Yahoo's Project To Disrupt Mobile Publishing 120
waderoush writes "Right now, content publishers who want to reach readers through dedicated mobile apps have to hire a separate engineering team to build each app — one for iOS (based on Objective-C), another for Android (Java), a third for Windows Phone (C#), etc. Yahoo's Platform Technology Group is working on an alternative: a set of JavaScript and HTML-based tools that would handle core UI and data-management tasks inside mobile apps for any operating system, moving developers closer to the nirvana of 'write once, run everywhere.' The tools are gradually being open-sourced — starting with Mojito, a framework for running hybrid server/browser module-widgets ('mojits') — and Yahoo is showing off what they can do in the form of Livestand, the news reader app it released for the iPad in November. In his first extensive public interview about Mojito and the larger 'Cocktails' project, Bruno Fernandez-Ruiz, chief architect at Yahoo's Platform Technology Group, explains how the tools work and why the company is sharing them."
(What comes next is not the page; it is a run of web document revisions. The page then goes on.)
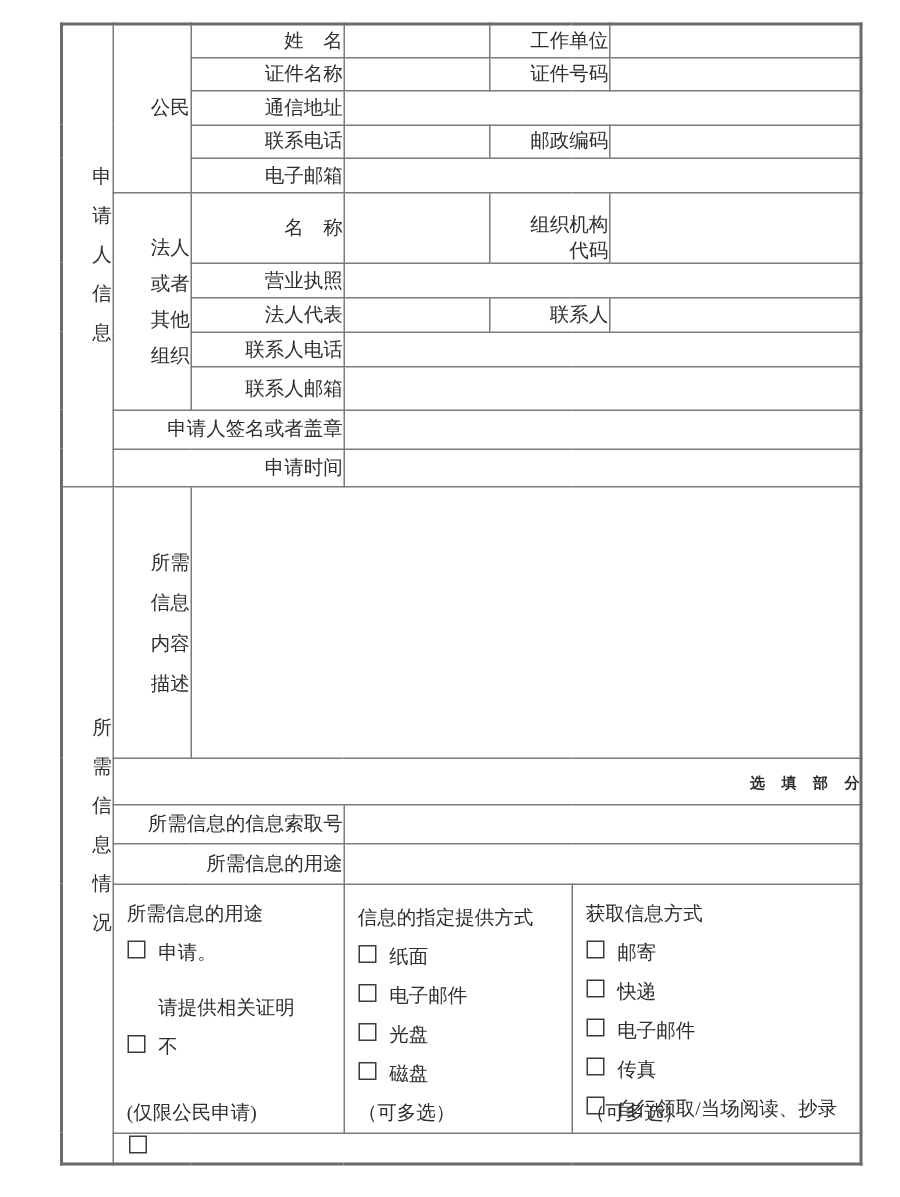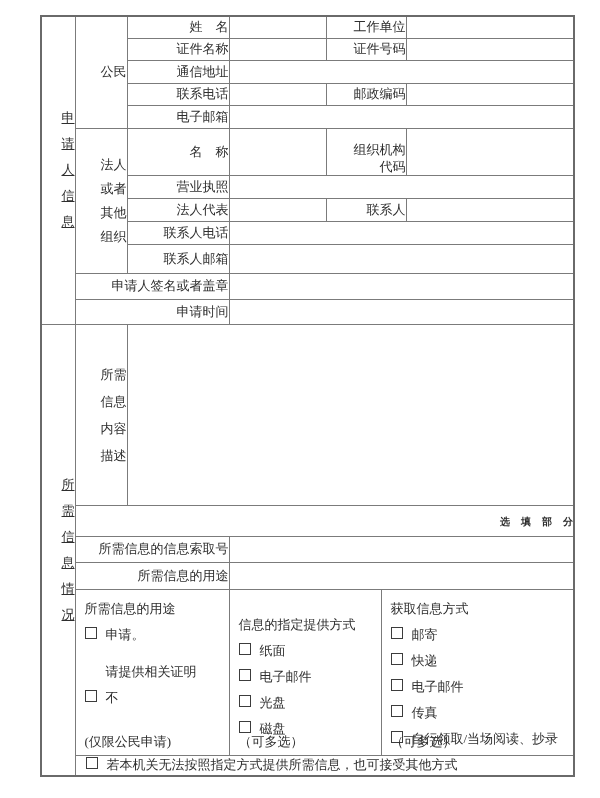--- a/index.html
+++ b/index.html
@@ -21,32 +21,32 @@
   td {
     border:1px solid #7b7b7b;
     padding:0;
     font-size:13px;
     text-align:right;
     vertical-align:middle;
     overflow:hidden;
   }
   td.val { background:#fff; }
   
-  .vstack1 { display:inline-block; width:1.15em; line-height:26px; word-break:break-all;text-decoration:underline; }
+  .vstack1 { display:inline-block; width:1.15em; line-height:26px; word-break:break-all; }
   .vstack2 { display:inline-block; width:2.1em;  line-height:27px; word-break:break-all; }
   .vstack2o{ display:inline-block; width:2.1em;  line-height:24px; word-break:break-all; }
   .wrap4   { display:inline-block; width:4.3em;  line-height:17px; word-break:break-all;margin-top:12px; }
   
   .spaced { font-weight:bold; font-size:10px; letter-spacing:1.1em; margin-right:-1.1em; }
   
   td.optcol { vertical-align:top; text-align:left; position:relative; }
   .optpad { padding:6px 4px 0 9px; }
   .line { line-height:26px; white-space:nowrap; }
   .hdr  { line-height:26px; white-space:nowrap; }
-  .hdr.low { margin-top:16px; }
+  .hdr.low { margin-top:3px; }
   .indent { padding-left:21px;margin-top:11px; }
   .cb {
     display:inline-block; width:10px; height:10px;
     border:1px solid #3c3c3c;
     margin-right:9px; vertical-align:0px;
     background:#fff;
   }
   .footnote {
     position:absolute; bottom:5px; left:9px;
     line-height:16px; white-space:nowrap;
@@ -178,17 +178,17 @@
         <div class="line"><span class="cb"></span><span>电子邮件</span></div>
         <div class="line"><span class="cb"></span><span>传真</span></div>
         <div class="line"><span class="cb"></span><span>自行领取/当场阅读、抄录</span></div>
       </div>
       <div class="footnote">（可多选）</div>
     </td>
   </tr>
 
   <tr style="height:21px">
     <td class="notecell" colspan="6">
-      <div class="notepad"><span class="cb"></span><span>若本机关无法按照指定方式提供所需信息，也可接受其他方式</span></div>
+      <div class="notepad"><span class="cb"></span></div>
     </td>
   </tr>
 </tbody>
   </table>
 
 </body></html>

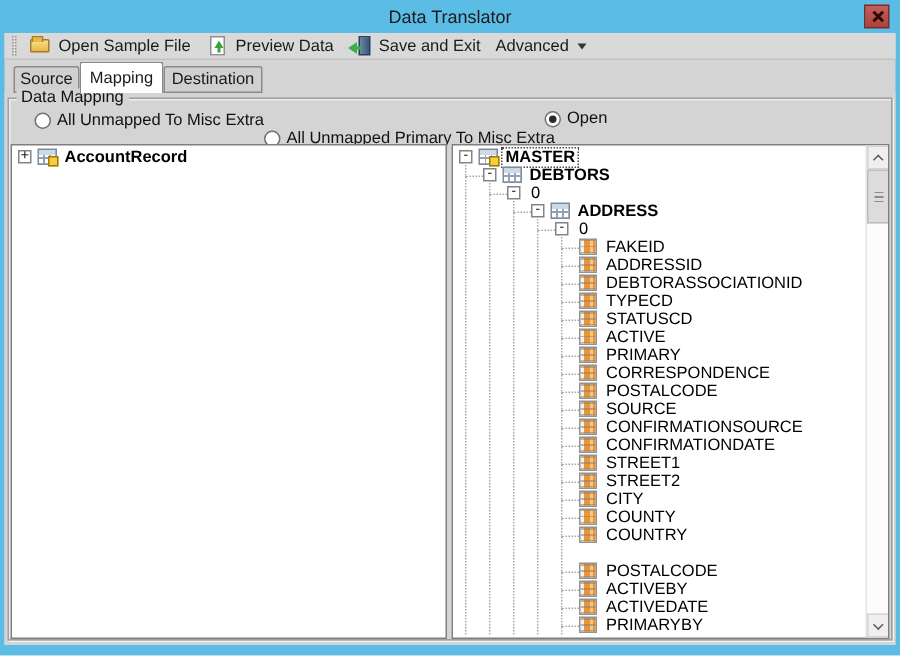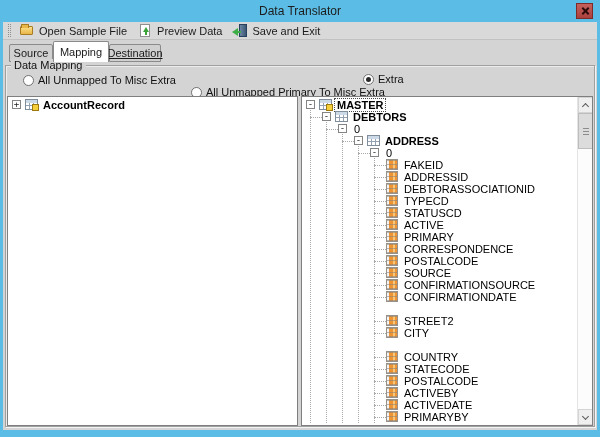--- a/index.html
+++ b/index.html
@@ -135,41 +135,45 @@
           </span>
         <span>Preview Data</span>
       </button>
       <button class="tb-btn">
         <span class="tbi">
             <span class="i-door"></span>
             <span class="i-exit-arrow"></span>
           </span>
         <span>Save and Exit</span>
       </button>
+      <button class="tb-btn">
+        <span>Advanced</span>
+        <span class="caret"></span>
+      </button>
     </div>
 
     <div class="tabstrip">
       <div class="tab" style="left:6px; width:44px;">Source</div>
       <div class="tab active" style="left:50px; width:56px;">Mapping</div>
-      <div class="tab" style="left:106px; width:52px;text-decoration:underline;">Destination</div>
+      <div class="tab" style="left:106px; width:66px;">Destination</div>
     </div>
 
     <div class="content">
       <div class="groupbox">
         <span class="gb-title">Data Mapping</span>
 
         <label class="radio-item" style="left:357px; top:7px;">
           <span class="rb checked"></span>
-          <span>Extra</span>
+          <span>Open</span>
         </label>
         <label class="radio-item" style="left:17px; top:8px;">
           <span class="rb"></span>
           <span>All Unmapped To Misc Extra</span>
         </label>
-        <label class="radio-item" style="left:170px; top:20px;margin-left:15px;">
+        <label class="radio-item" style="left:170px; top:20px;">
           <span class="rb"></span>
           <span>All Unmapped Primary To Misc Extra</span>
         </label>
 
         <div class="panes">
           <div class="tree-panel left">
             <div class="tree" id="left-tree">
                 <div class="trow" style="top: 2px;">
                   <span class="texp" style="left: 4px;">+</span>
                   <span class="tic ic-table-key" style="left: 17px;"></span>
@@ -264,39 +268,44 @@
                 <div class="trow" style="top: 182px;">
                   <span class="tstub" style="left: 72px; width: 12px;"></span>
                   <span class="tic ic-column" style="left: 84px;"></span>
                   <span class="tlabel" style="left: 100px;">CONFIRMATIONSOURCE</span>
                 </div>
                 <div class="trow" style="top: 194px;">
                   <span class="tstub" style="left: 72px; width: 12px;"></span>
                   <span class="tic ic-column" style="left: 84px;"></span>
                   <span class="tlabel" style="left: 100px;">CONFIRMATIONDATE</span>
                 </div>
+                <div class="trow" style="top: 206px;">
+                  <span class="tstub" style="left: 72px; width: 12px;"></span>
+                  <span class="tic ic-column" style="left: 84px;"></span>
+                  <span class="tlabel" style="left: 100px;">STREET1</span>
+                </div>
                 <div class="trow" style="top: 218px;">
                   <span class="tstub" style="left: 72px; width: 12px;"></span>
                   <span class="tic ic-column" style="left: 84px;"></span>
                   <span class="tlabel" style="left: 100px;">STREET2</span>
                 </div>
                 <div class="trow" style="top: 230px;">
                   <span class="tstub" style="left: 72px; width: 12px;"></span>
                   <span class="tic ic-column" style="left: 84px;"></span>
                   <span class="tlabel" style="left: 100px;">CITY</span>
                 </div>
+                <div class="trow" style="top: 242px;">
+                  <span class="tstub" style="left: 72px; width: 12px;"></span>
+                  <span class="tic ic-column" style="left: 84px;"></span>
+                  <span class="tlabel" style="left: 100px;">COUNTY</span>
+                </div>
                 <div class="trow" style="top: 254px;">
                   <span class="tstub" style="left: 72px; width: 12px;"></span>
                   <span class="tic ic-column" style="left: 84px;"></span>
                   <span class="tlabel" style="left: 100px;">COUNTRY</span>
-                </div>
-                <div class="trow" style="top: 266px;">
-                  <span class="tstub" style="left: 72px; width: 12px;"></span>
-                  <span class="tic ic-column" style="left: 84px;"></span>
-                  <span class="tlabel" style="left: 100px;">STATECODE</span>
                 </div>
                 <div class="trow" style="top: 290px;">
                   <span class="tstub" style="left: 72px; width: 12px;"></span>
                   <span class="tic ic-column" style="left: 84px;"></span>
                   <span class="tlabel" style="left: 100px;">ACTIVEBY</span>
                 </div>
                 <div class="trow" style="top: 278px;">
                   <span class="tstub" style="left: 72px; width: 12px;"></span>
                   <span class="tic ic-column" style="left: 84px;"></span>
                   <span class="tlabel" style="left: 100px;">POSTALCODE</span>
Those poor, poor software companies. (Score:4, Interesting)
Having to write for multiple platforms... the humanity!
Back in the 80s, they wrote for Commodore, Atari, Apple, Tandy, IBM, CP/M, a handful of others.
Maybe they got spoiled by the 90s, where MS Windows pretty much ruled all computing platforms.
Re:Again? (Score:5, Interesting)
You end up having to write two apps within one app anyway, and in javascript...
Then again, isn't this kind of like the browser compatibility problems that jQuery aims to solve? Sure, the user has to download some code that won't be used, but the upshot is that the same code will display and function in a useful way on browsers all the way back to IE6.